By Ole Hansen
The below summary highlights futures positions and changes made by hedge funds across 24 major commodity futures up until last Tuesday, March 24. During this period the dash-for-cash phenomenon slowed and individual commodities began reaction to the shocks currently hitting both supply and demand.
Funds increased bullish bets for the first time in five weeks by 36% to 361k lots. In demand were natural gas, soybeans, wheat and coffee while selling hit Brent, silver, corn, sugar and cocoa.
Despite suffering another week of steep price losses, the energy sector only saw modest changes. WTI crude oil was bought for a third week to the tune of 7k lots while selling of Brent crude oil extended to a fourth week.
The selling of 21k lots took the net-long to just 57k lots, the lowest since November 2014. Overall the combined net-long reached 187k lots, a near 8 year low. While the WTI crude oil position has risen by 7k lots during the past four weeks, Brent has seen its net-long tank by 231k lots.
This divergence is, however, likely to correct as the US become the epicenter of the corona virus outbreak. With that demand will suffer and stocks rise. Up until now Brent crude oil, the global benchmark, has been the contract used to reflect the negative price impact of a Saudi price war, slump in demand and spike in stocks.
Natural gas saw continued buying with the net-short having been cut by 88% during the past six weeks. All of this happening while the price continues to linger near the lowest level in almost 25 years.
The dramatic squeeze in the gold basis between the OTC spot priced in London and the COMEX futures in New York was captured in the data last week. Despite rallying by close to 9% the net-long only rose by 13% to 200k lots. Most pronounced was the collapse in the gross short positions to just 2,190 lots, a ten-year low.
Silver’s net-long was cut by 35% in a delayed reaction to the near 30% price slump in the previous reporting week. Bearish HG copper bets was cut by 36% as short covering started to emerge after the price found support at $2/lb.

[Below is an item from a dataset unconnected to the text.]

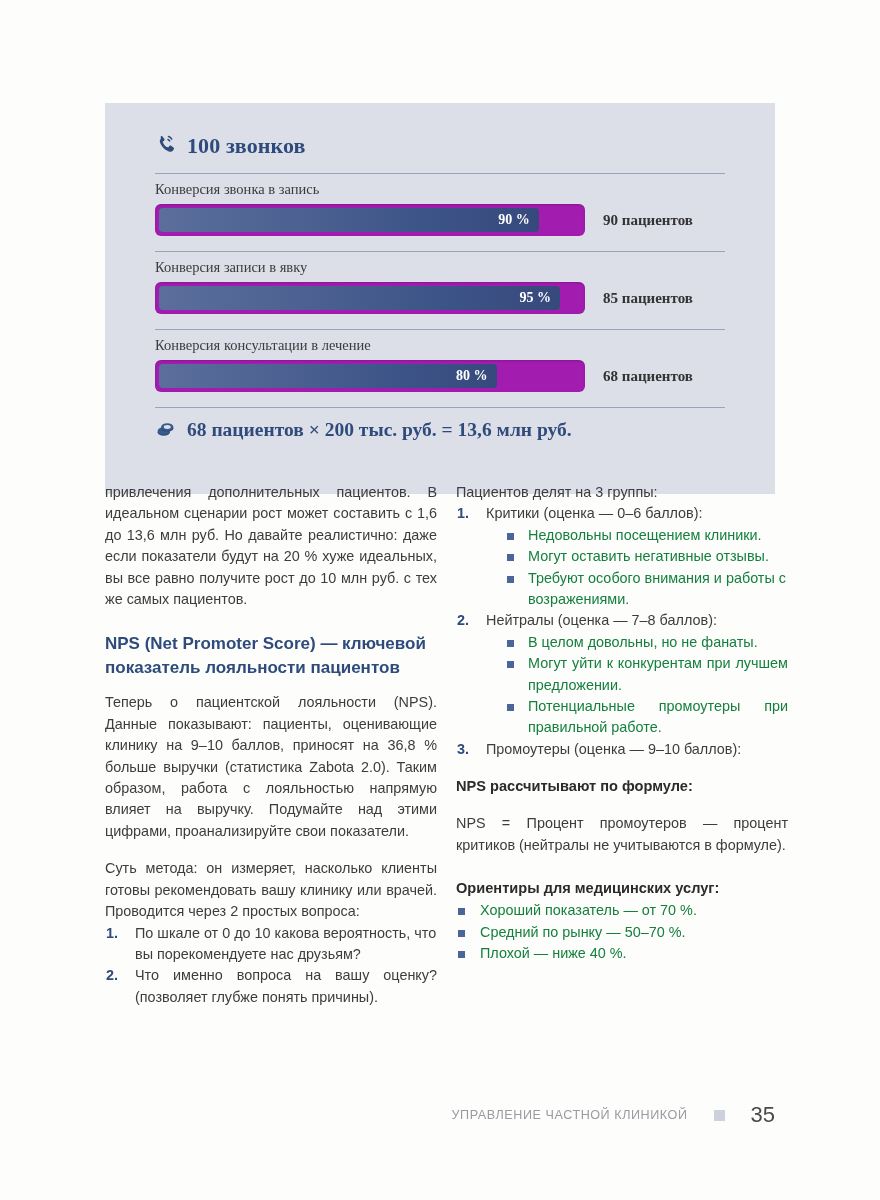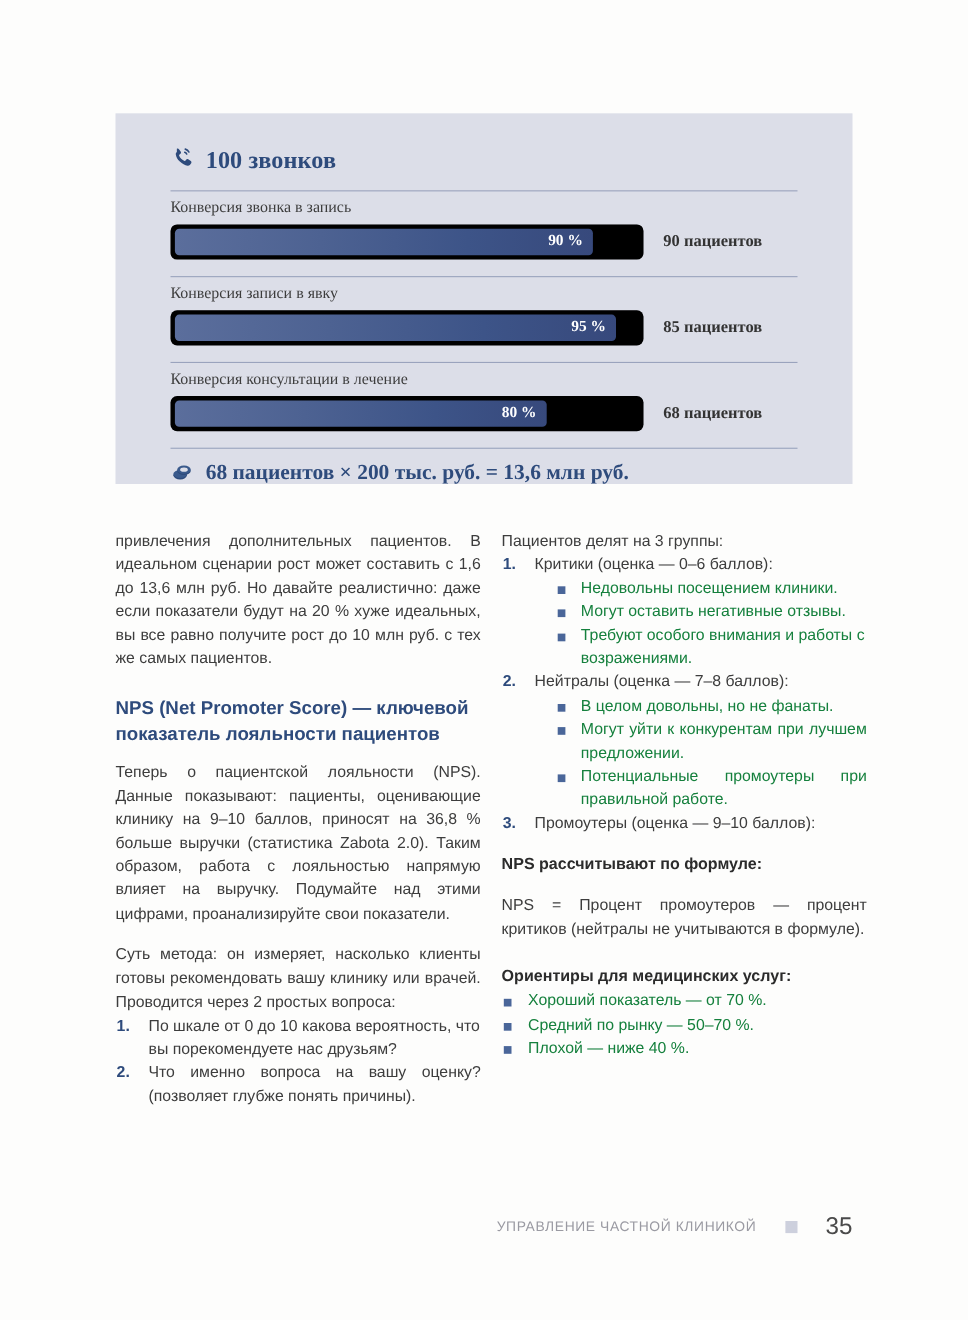"100 звонков" .panel { height: 337px -> 391px }
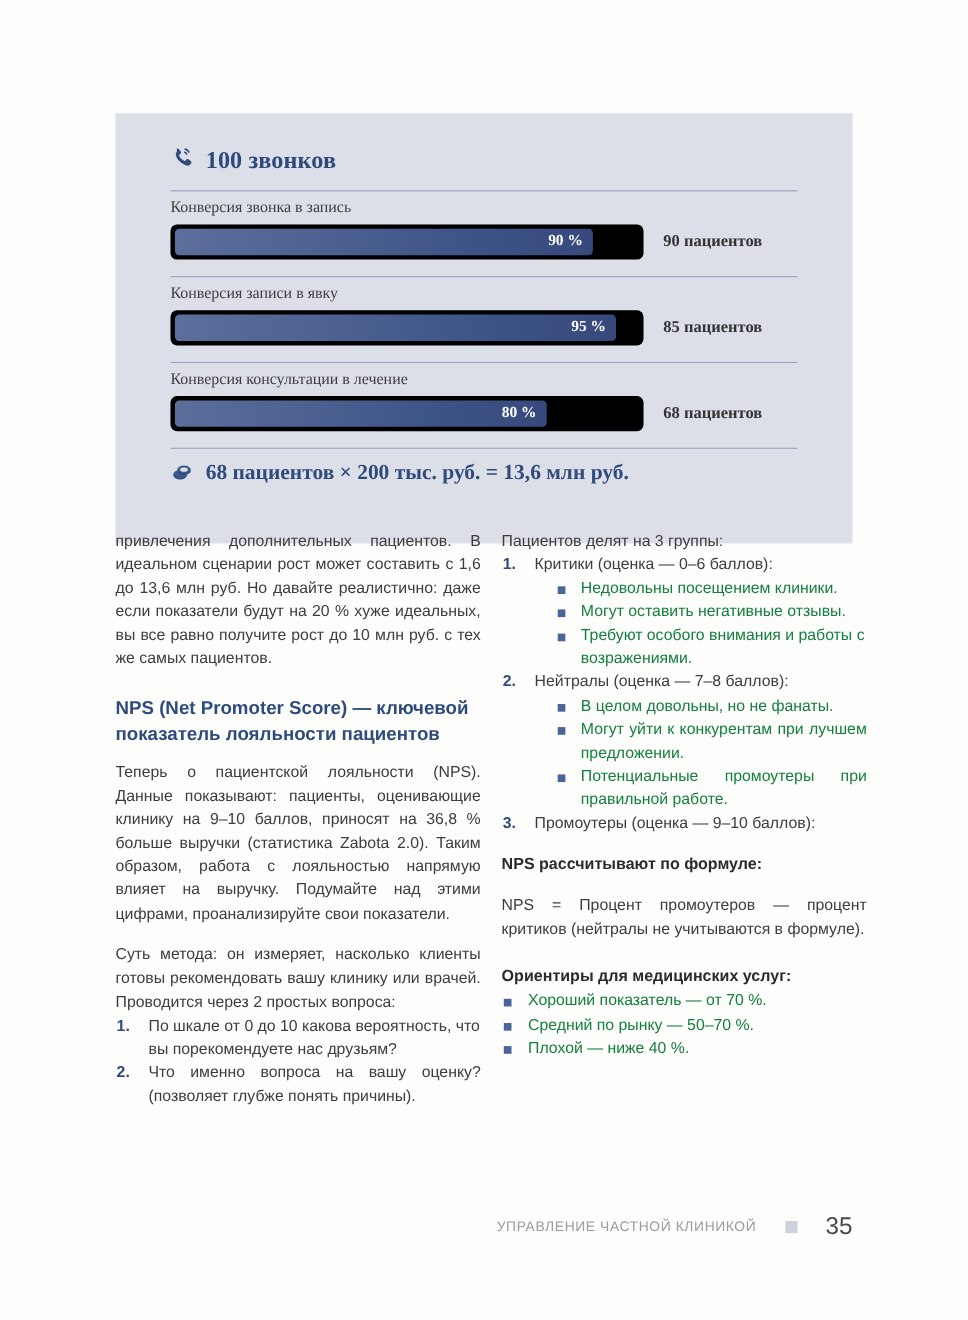"90 %" .track { background: #000000 -> #a21caf }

CBOT Wheat and Arabica coffee, two of the best performing commodities, both saw strong buying as the prices jumped 12.5% and 22.4%. Both however were primarily driven by short-covering and it highlights a current unwillingness to add exposure. Cotton, a major looser as clothes stores remain closed around the world, was sold while the unwinding of long cocoa bets finished after the net position hit neural and the price looked for support at $2200/t.
The soymeal net-long jumped 143% as a Chinese soy meal shortage for its livestock industry supported a short-term bullish outlook. Sugar and corn both sold in response to lower demand from ethanol producers as crude oil slumps and fuel stocks rise.
What is the Commitments of Traders report?
The Commitments of Traders (COT) report is issued by the US Commodity Futures Trading Commission (CFTC) every Friday at 15:30 EST with data from the week ending the previous Tuesday. The report breaks down the open interest across major futures markets from bonds, stock index, currencies and commodities. The ICE Futures Europe Exchange issues a similar report, also on Fridays, covering Brent crude oil and gas oil.
In commodities, the open interest is broken into the following categories: Producer/Merchant/Processor/User; Swap Dealers; Managed Money and other.
In financials the categories are Dealer/Intermediary; Asset Manager/Institutional; Managed Money and other.
Our focus is primarily on the behavior of Managed Money traders such as commodity trading advisors (CTA), commodity pool operators (CPO), and unregistered funds.
They are likely to have tight stops and no underlying exposure that is being hedged. This makes them most reactive to changes in fundamental or technical price developments. It provides views about major trends but also helps to decipher when a reversal is looming.